Grief, it seems to me, is the humanitanian — no, the human — response.

**

I have to admit the upper of these two images leaves me cold and uncomfortable: it seems so clearly posed, with the two flags conveniently present as props. Perhaps, even, it comes from the same studio in Southern California that was used to fake the moon landing, all those many years ago — the Studio of the Unreal?

The lower of the two images, however, strikes me as authentic — two men whose grief at the loss of a son and a nephew transcends the dividing wall across which their families’ lives were bandied like pingpong balls…
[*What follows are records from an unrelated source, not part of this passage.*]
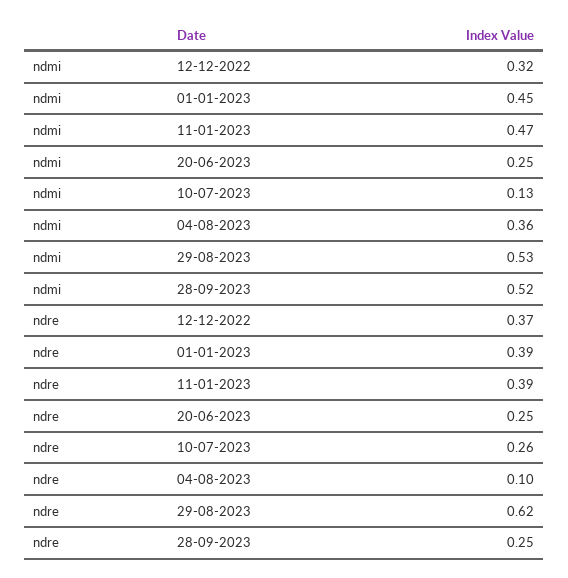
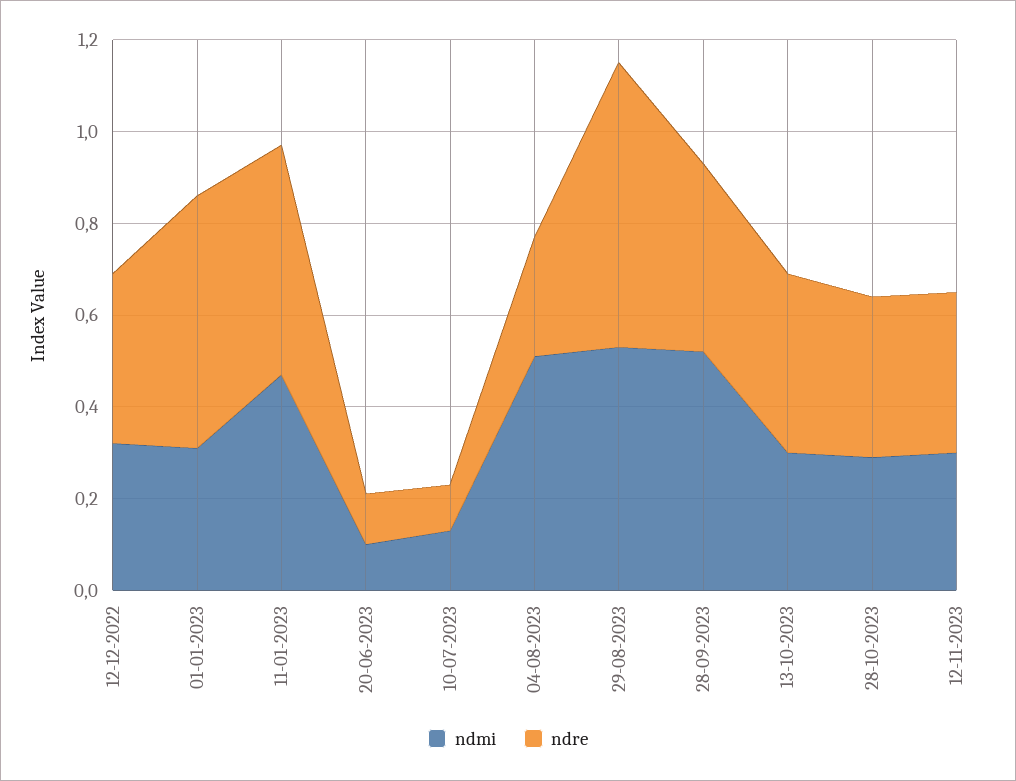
ndmi, 01-01-2023: 0.45 -> 0.3
ndmi, 20-06-2023: 0.25 -> 0.1
ndmi, 04-08-2023: 0.36 -> 0.5
ndre, 01-01-2023: 0.39 -> 0.55
ndre, 11-01-2023: 0.39 -> 0.5
ndre, 20-06-2023: 0.25 -> 0.1
ndre, 10-07-2023: 0.26 -> 0.1
ndre, 04-08-2023: 0.1 -> 0.25
ndre, 28-09-2023: 0.25 -> 0.4
ndmi, 13-10-2023: none -> 0.3
ndre, 13-10-2023: none -> 0.4
ndmi, 28-10-2023: none -> 0.3
ndre, 28-10-2023: none -> 0.35
ndmi, 12-11-2023: none -> 0.3
ndre, 12-11-2023: none -> 0.35

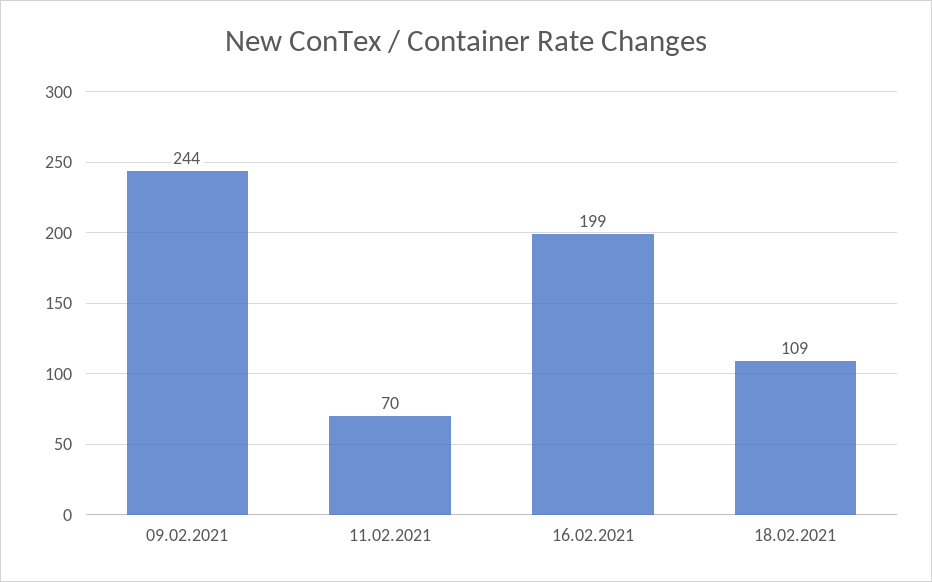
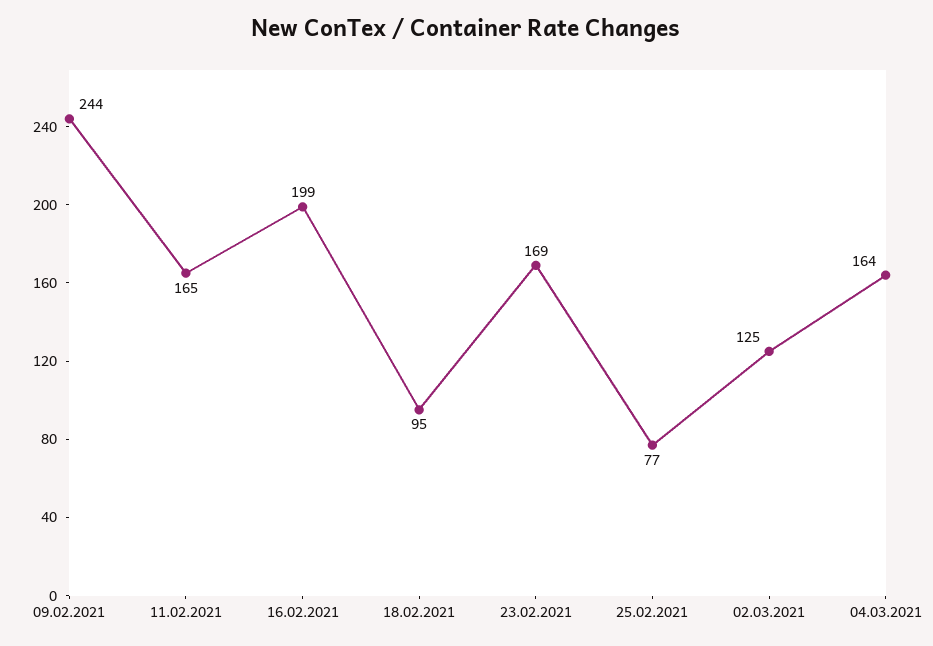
11.02.2021: 70 -> 165
18.02.2021: 109 -> 95
23.02.2021: none -> 169
25.02.2021: none -> 77
02.03.2021: none -> 125
04.03.2021: none -> 164

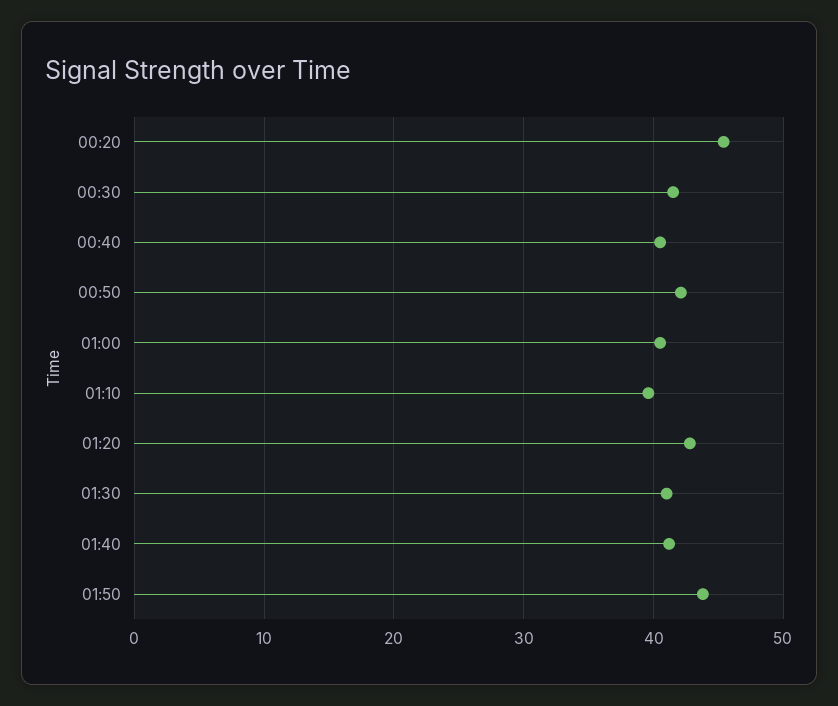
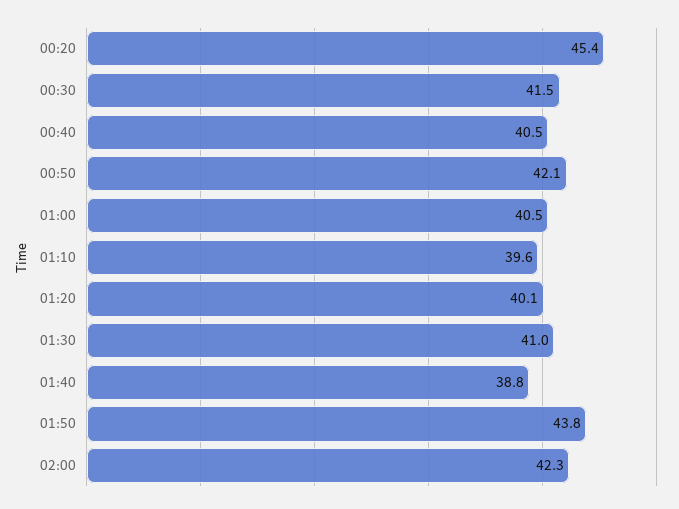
01:20: 43 -> 40.1
01:40: 41 -> 38.8
02:00: none -> 42.3

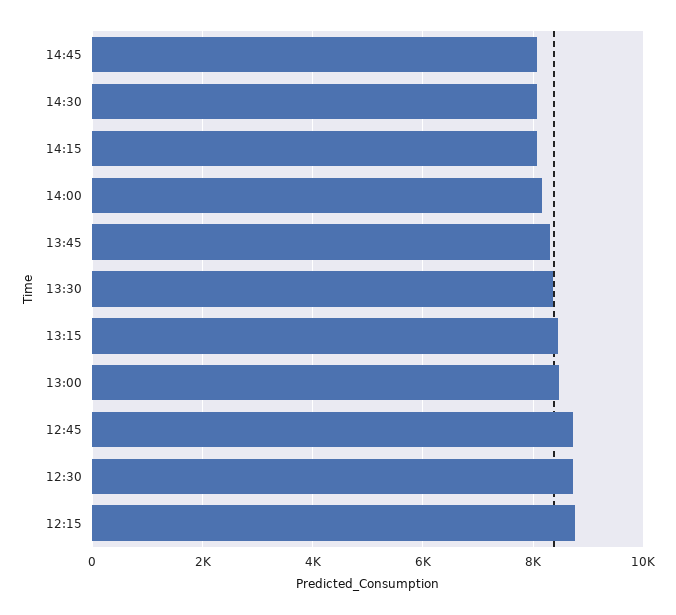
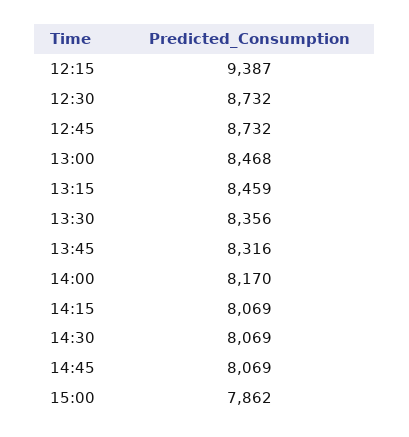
12:15: 8800 -> 9387
15:00: none -> 7862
Grief, not propaganda, is the human response.

**

Israelitarian, Palestinitarian — these are ugly words, and I hope not to use them again. But they light up for me the ugliness of their sibling, humanitarian — a word that, it seems to me, distances us from human possibility.

Israelis, Palestinians, these — and so many others around the globe in what we term “conflict zones” — are humans.

It is humans who die or bleed, humans who feel, one by one, on these occasions of horrific personal loss, the grief.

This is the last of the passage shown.